» **What needs to be done**
Where does the string "Black" occur in the entries below? Copy every line where it does.

Content revision data

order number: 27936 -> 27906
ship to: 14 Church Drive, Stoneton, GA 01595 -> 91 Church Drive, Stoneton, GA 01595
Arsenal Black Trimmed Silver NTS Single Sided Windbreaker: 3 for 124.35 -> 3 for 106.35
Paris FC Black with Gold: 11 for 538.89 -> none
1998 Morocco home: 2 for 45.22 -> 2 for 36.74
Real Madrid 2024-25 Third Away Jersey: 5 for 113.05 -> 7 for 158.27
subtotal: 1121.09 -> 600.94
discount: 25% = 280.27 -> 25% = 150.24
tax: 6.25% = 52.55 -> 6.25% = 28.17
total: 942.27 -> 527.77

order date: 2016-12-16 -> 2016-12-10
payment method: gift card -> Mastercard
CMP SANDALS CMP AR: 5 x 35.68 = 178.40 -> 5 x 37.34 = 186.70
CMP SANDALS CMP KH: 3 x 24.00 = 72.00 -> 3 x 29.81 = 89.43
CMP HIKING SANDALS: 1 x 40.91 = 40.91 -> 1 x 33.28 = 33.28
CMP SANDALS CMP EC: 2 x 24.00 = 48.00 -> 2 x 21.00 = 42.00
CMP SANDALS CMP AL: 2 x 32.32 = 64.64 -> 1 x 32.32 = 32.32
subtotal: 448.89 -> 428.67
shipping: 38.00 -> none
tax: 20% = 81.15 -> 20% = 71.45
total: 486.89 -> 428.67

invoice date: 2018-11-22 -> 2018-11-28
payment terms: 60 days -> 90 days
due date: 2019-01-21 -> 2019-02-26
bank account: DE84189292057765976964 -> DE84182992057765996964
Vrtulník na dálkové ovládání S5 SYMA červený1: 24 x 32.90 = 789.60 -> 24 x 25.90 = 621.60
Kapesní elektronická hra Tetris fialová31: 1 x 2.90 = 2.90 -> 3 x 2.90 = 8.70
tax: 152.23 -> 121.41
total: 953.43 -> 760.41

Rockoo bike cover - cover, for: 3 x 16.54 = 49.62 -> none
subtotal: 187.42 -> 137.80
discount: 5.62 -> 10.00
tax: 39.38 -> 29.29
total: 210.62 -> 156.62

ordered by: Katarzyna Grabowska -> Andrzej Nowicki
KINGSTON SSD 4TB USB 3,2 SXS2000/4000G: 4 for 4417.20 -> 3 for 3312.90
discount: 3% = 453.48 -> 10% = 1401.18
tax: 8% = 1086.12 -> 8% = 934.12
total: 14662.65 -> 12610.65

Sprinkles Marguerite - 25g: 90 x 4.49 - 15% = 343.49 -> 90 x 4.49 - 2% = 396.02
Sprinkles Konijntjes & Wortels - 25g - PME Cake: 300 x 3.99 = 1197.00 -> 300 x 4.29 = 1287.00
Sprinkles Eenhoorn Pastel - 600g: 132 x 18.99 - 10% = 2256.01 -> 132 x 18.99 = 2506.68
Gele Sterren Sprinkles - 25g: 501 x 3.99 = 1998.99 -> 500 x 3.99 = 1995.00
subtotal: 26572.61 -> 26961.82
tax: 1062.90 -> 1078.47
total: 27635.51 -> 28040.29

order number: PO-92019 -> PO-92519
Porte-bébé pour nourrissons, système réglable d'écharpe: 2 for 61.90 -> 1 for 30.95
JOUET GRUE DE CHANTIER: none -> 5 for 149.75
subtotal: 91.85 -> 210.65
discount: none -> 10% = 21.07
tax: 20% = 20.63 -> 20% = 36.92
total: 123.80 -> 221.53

» **Solution for this exercise**
Arsenal Black Trimmed Silver NTS Single Sided Windbreaker: 3 for 124.35 -> 3 for 106.35
Paris FC Black with Gold: 11 for 538.89 -> none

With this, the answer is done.